Réseaux d'anciens salariés : pourquoi les ex-collègues restent en contact

Réseaux d'anciens salariés A la manière des diplômés de grandes écoles, des groupes d'alumni se structurent autour d'employeurs communs. Et ces derniers y trouvent leur compte.

"Collègues d'avant", vous connaissez ? Non ? C'est normal, le site de retrouvailles d'anciens collaborateurs n'existe pas encore. Pourtant, à la manière des vieux camarades de classe passés dans les mêmes établissements, des réseaux se structurent autour d'un employeur commun.

Pionniers sur ce thème, les grands cabinets de conseils –souvent américains- imitent les grandes écoles et les universités en cherchant depuis longtemps à maintenir une communauté d'"alumni". Pour ces derniers, les quelques années passées chez McKinsey, Bain et autres BCG, souvent en début de carrière, se sont transformées en tremplin pour leur carrière.

"Nous avons plaisir à retrouver chez les autres des réflexes acquis assez jeunes."

Forts de ces premières expériences, ces professionnels parviennent parfois à des postes à responsabilités dans leurs nouvelles entreprises. Si le lien est maintenu, ils peuvent alors faire appel aux services de leur ancien cabinet pour définir la stratégie, bénéficier d'une expertise ou réaliser leur audit financier. Les collaborateurs du passé deviennent alors les clients d'aujourd'hui, le réseau alimente le business.

Mais ce n'est pas tout. Comme les diplômés d'une grande école, les salariés passés dans une même maison partagent aussi des expériences communes. "Découvrir la vie professionnelle chez Procter & Gamble nous a donnés une certaine façon de voir, cela nous a marqué", estime Hervé Ludin, président de l'association P&G Alumni France, une structure qui a vu le jour dès 1974 et qui compte aujourd'hui près de 800 membres. La formation professionnelle des "procteriens" fournit des codes communs à cet entre-soi. "Nous avons plaisir à retrouver chez les autres des réflexes acquis assez jeunes."

C'est pourquoi ces réseaux ne se cantonnent pas aux seuls échanges de bons procédés. Le site Internet d'Afterdan, destiné aux anciens du groupe Danone, propose des invitations pour un vernissage, lance des appels aux dons pour une association... Chez L'Oréal Alumni, c'est une rencontre autour d'un parcours de golf qui est proposée.
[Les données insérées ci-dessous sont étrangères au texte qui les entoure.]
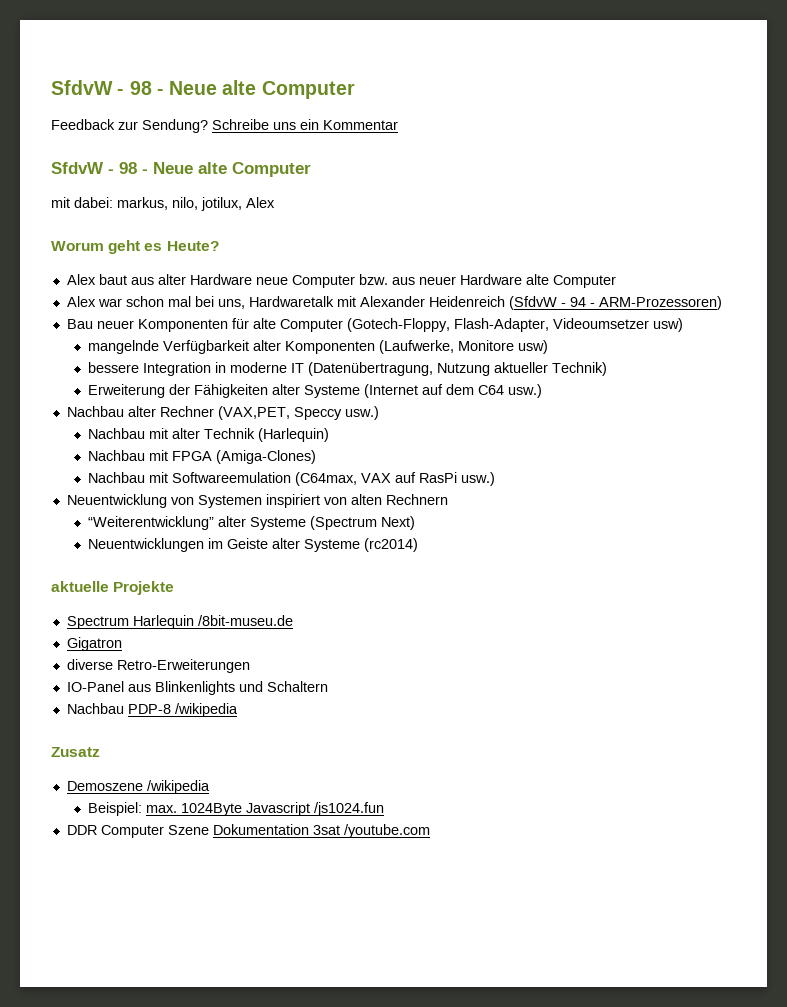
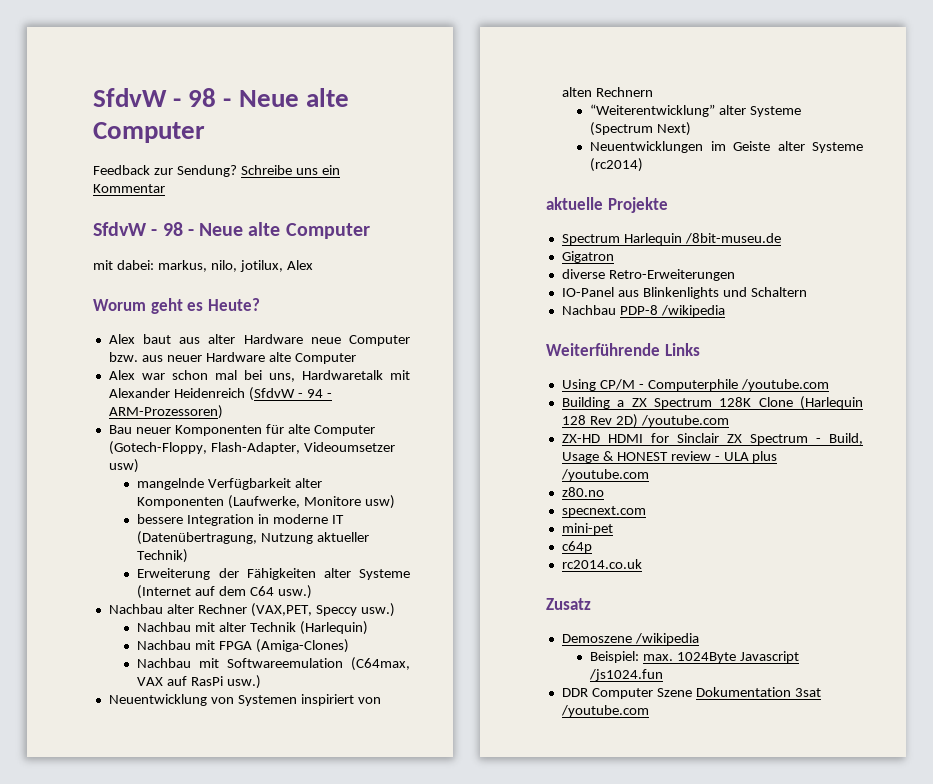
(238, 710) none -> [546,343,700,356] [561,379,829,391] [561,396,863,410] [561,414,729,428] [561,433,863,445] [561,451,778,463] [560,469,649,481] [561,487,604,497] [561,506,646,517] [561,523,613,535] [561,541,592,553] [561,559,642,569] // Weiterführende Links // Using CP/M - Computerphile /youtube.com // Building a ZX Spectrum 128K Clone (Harlequin 128 Rev 2D) /youtube.com // ZX-HD HDMI for Sinclair ZX Spectrum - Build, Usage & HONEST review - ULA plus /youtube.com // z80.no // specnext.com // mini-pet // c64p // rc2014.co.uk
Ces clubs font donc office à la fois de lieu de convivialité et de carnet d'adresses et sont source d'opportunités professionnelles. Ils organisent des événements (des AG aux tournois sportifs), fournissent l'indispensable annuaire et tissent un réseau de solidarité. L'association de P&G organise par exemple des rendez-vous baptisés "Speed career networking", où les anciens se donnent des coups de mains pour relancer ou donner un coup fouet à leur carrière.

Et les anciens employeurs dans tout cela ? Certains groupes, très intéressés par leurs anciens, pilotent directement le réseau des "ex". C'est le modèle privilégiés par les grands cabinets de conseil, d'audit ou de stratégie.

Certains groupes pilotent directement le réseau des ex

Plus souvent, ces associations loi 1901, avec statuts et bureau, ne dépendent pas des entreprises. Ce qui n'interdit pas de travailler en bonne intelligence. "Nous sommes indépendants de Procter & Gamble, explique Hervé Ludin. Cela dit, avec le temps, la relation a évolué : l'entreprise, d'abord distante, a progressivement perçu tout le potentiel que représentent les alumis." Désormais, un rendez-vous annuel permet au groupe de tenir les anciens salariés au courant de son actualité. Certains employeurs peuvent également subventionner ces groupes.

De plus en plus d'entreprises comprennent que de bonnes relations avec leurs anciens collaborateurs peuvent les aider à empocher des contrats et à développer leur activité. De plus en plus éclatées, les carrières actuelles font mécaniquement grimper le nombre d'anciens salariés... et autorisent même des allers-retours : maintenir le lien avec ses ex-collaborateurs, c'est aussi entretenir un vivier de professionnels partis affûter leurs armes ailleurs mais adaptés aux mœurs internes. En 2013, la démission ressemble de moins en moins à une rupture.